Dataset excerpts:
☆ ☆ ☆ ☆ ☆

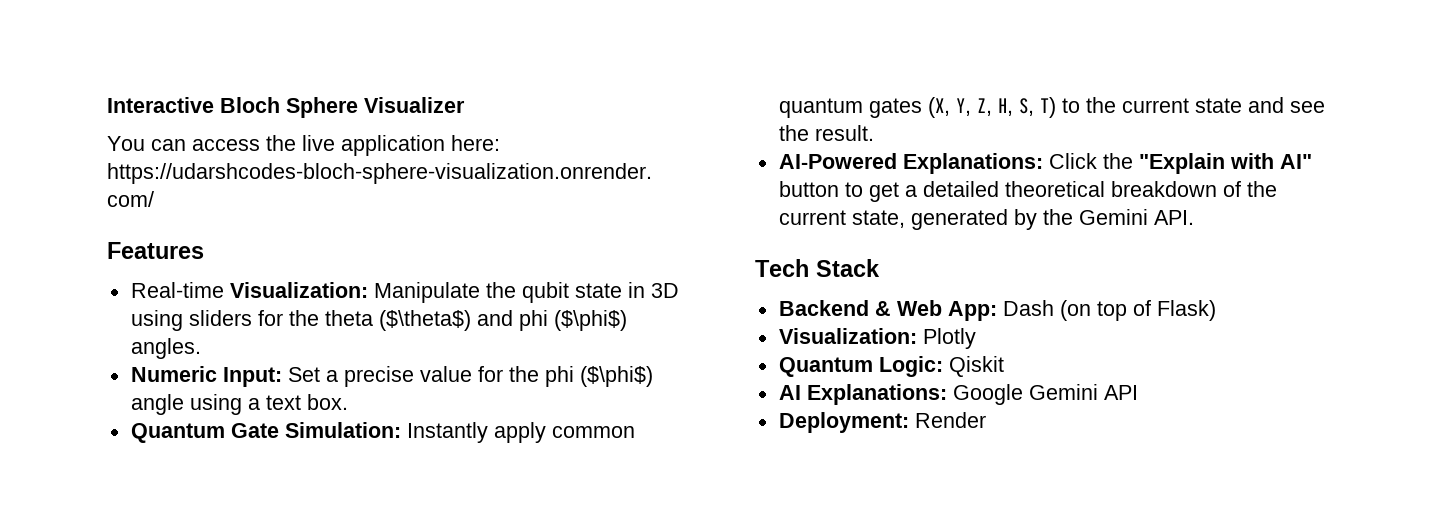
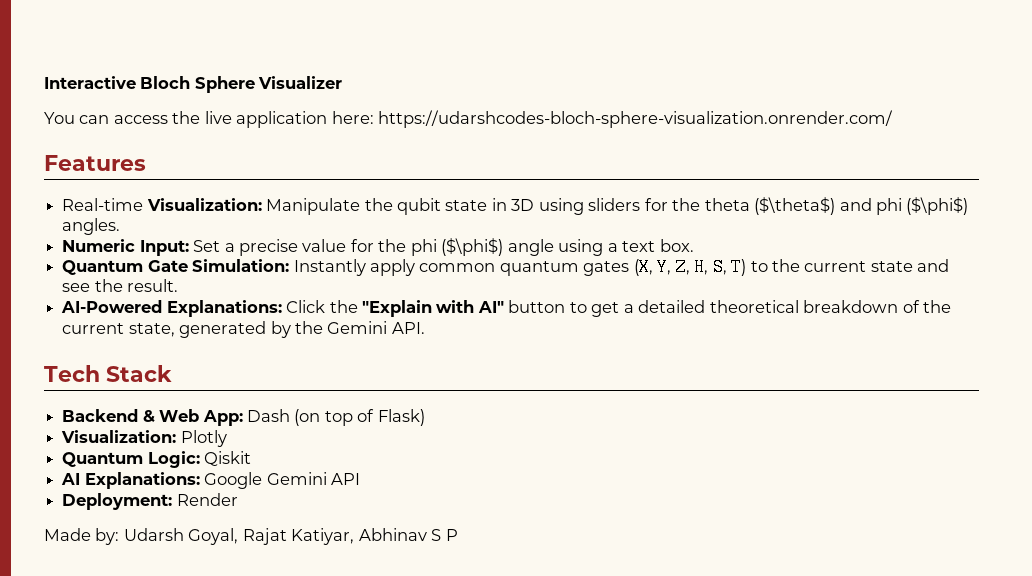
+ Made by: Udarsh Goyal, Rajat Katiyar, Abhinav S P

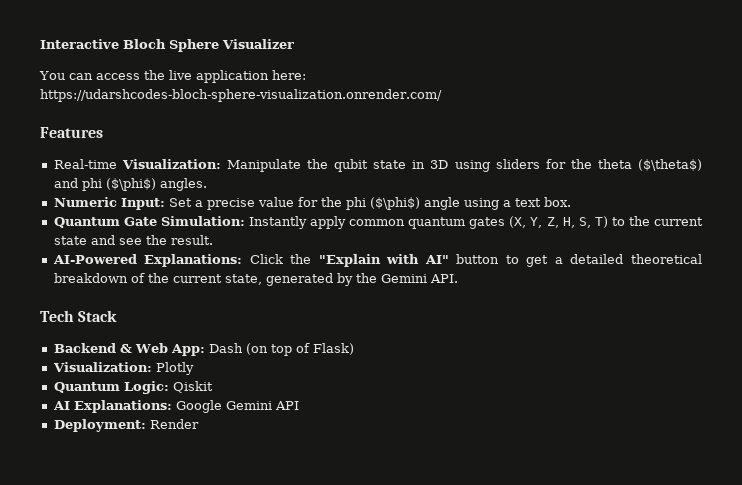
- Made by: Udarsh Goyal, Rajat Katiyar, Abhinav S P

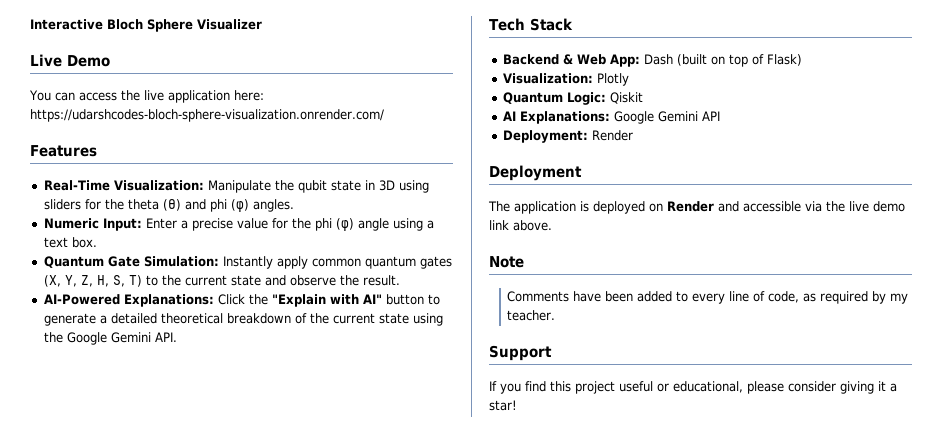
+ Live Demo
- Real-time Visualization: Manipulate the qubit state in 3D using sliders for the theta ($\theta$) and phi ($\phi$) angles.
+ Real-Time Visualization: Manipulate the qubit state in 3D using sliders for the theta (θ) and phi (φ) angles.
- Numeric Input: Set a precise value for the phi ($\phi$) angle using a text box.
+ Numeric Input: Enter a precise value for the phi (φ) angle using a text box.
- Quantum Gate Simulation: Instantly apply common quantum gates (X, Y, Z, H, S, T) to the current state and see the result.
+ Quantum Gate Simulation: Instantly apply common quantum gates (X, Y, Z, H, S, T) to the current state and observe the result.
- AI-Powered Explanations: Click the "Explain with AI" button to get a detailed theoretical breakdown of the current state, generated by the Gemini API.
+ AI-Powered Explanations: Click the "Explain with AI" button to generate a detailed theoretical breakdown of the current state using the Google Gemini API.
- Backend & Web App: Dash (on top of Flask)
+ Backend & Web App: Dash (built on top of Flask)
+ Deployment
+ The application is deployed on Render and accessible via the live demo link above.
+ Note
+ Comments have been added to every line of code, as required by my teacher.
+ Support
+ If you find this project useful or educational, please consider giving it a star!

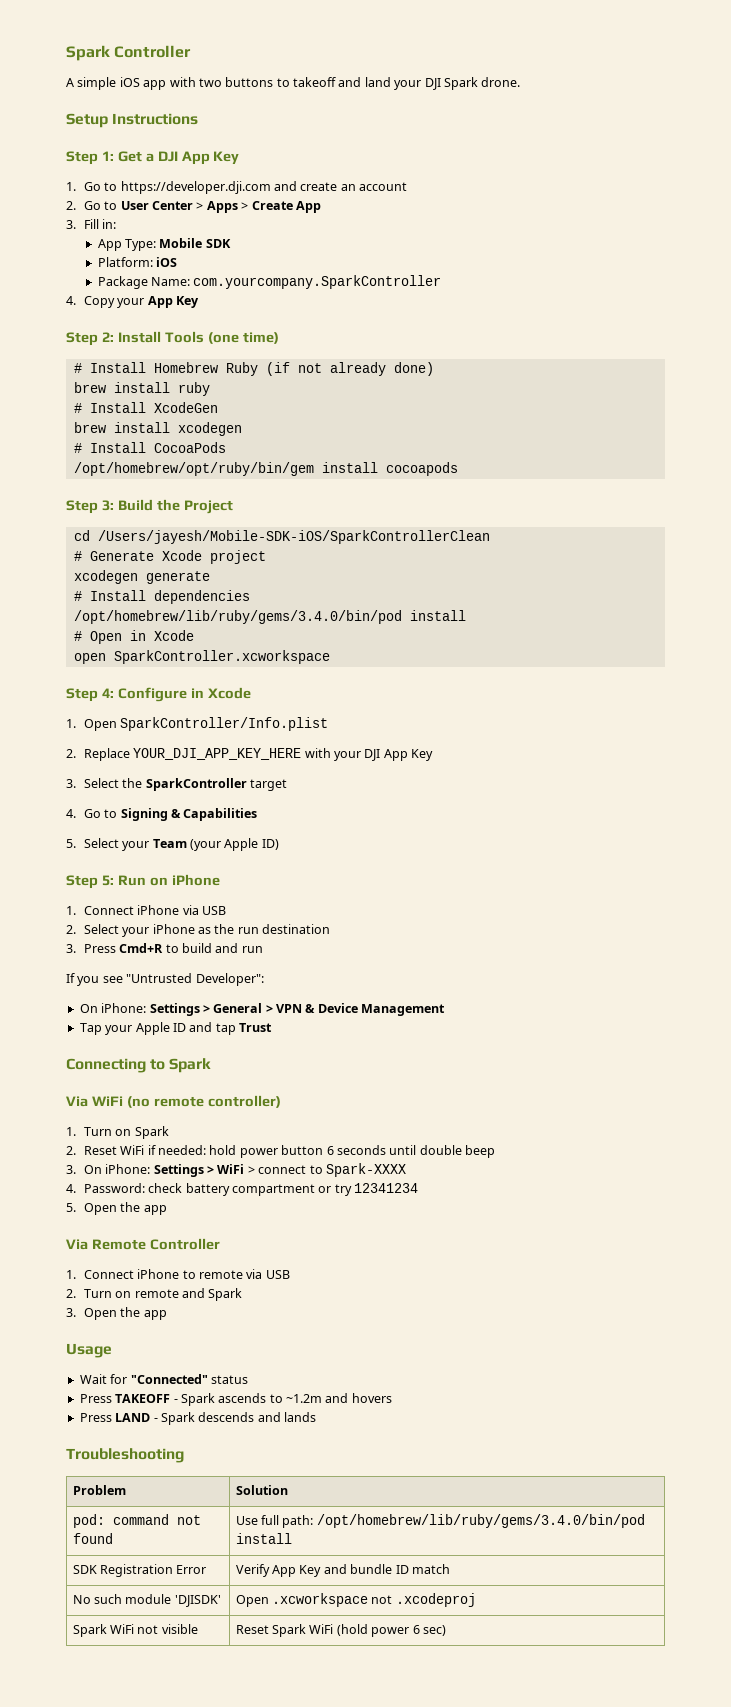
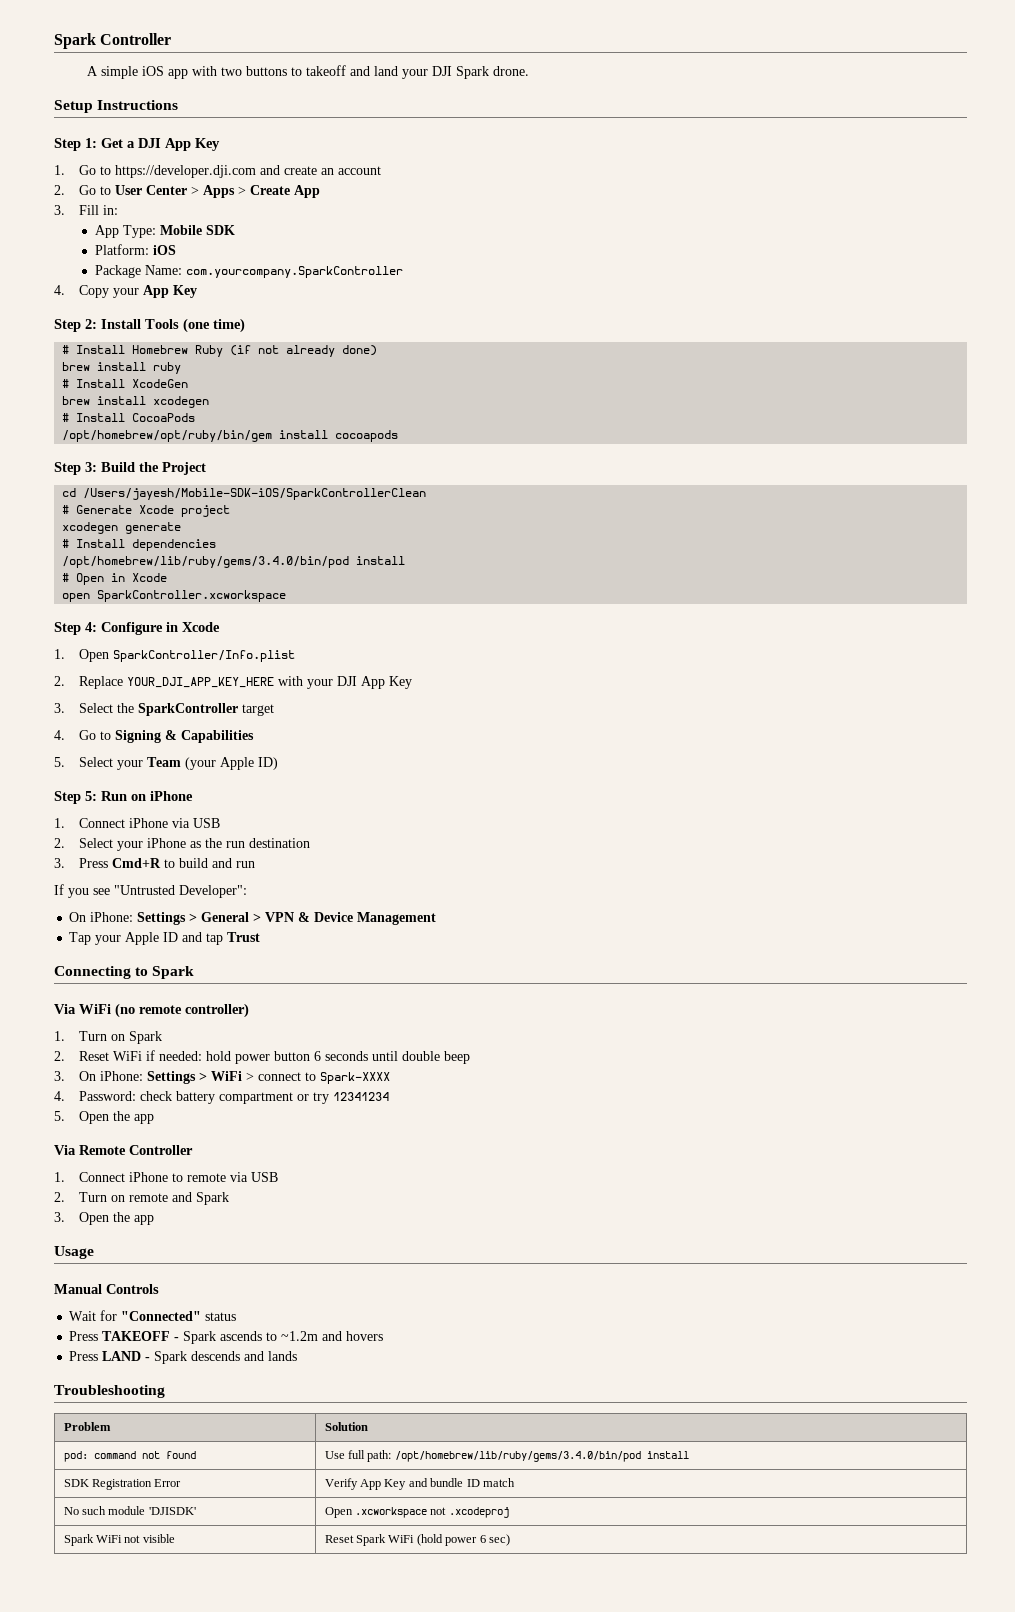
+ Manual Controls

☆ ☆ ☆ ☆ ☆

AIM OF THE TASK: Exact repetition is the task: every line from the start of the data to the line with "- AI-Powered Explanations: Click", inclusive, and none after it, pictures omitted.

SOLUTION FOR THIS PROBLEM:
+ Made by: Udarsh Goyal, Rajat Katiyar, Abhinav S P

- Made by: Udarsh Goyal, Rajat Katiyar, Abhinav S P

+ Live Demo
- Real-time Visualization: Manipulate the qubit state in 3D using sliders for the theta ($\theta$) and phi ($\phi$) angles.
+ Real-Time Visualization: Manipulate the qubit state in 3D using sliders for the theta (θ) and phi (φ) angles.
- Numeric Input: Set a precise value for the phi ($\phi$) angle using a text box.
+ Numeric Input: Enter a precise value for the phi (φ) angle using a text box.
- Quantum Gate Simulation: Instantly apply common quantum gates (X, Y, Z, H, S, T) to the current state and see the result.
+ Quantum Gate Simulation: Instantly apply common quantum gates (X, Y, Z, H, S, T) to the current state and observe the result.
- AI-Powered Explanations: Click the "Explain with AI" button to get a detailed theoretical breakdown of the current state, generated by the Gemini API.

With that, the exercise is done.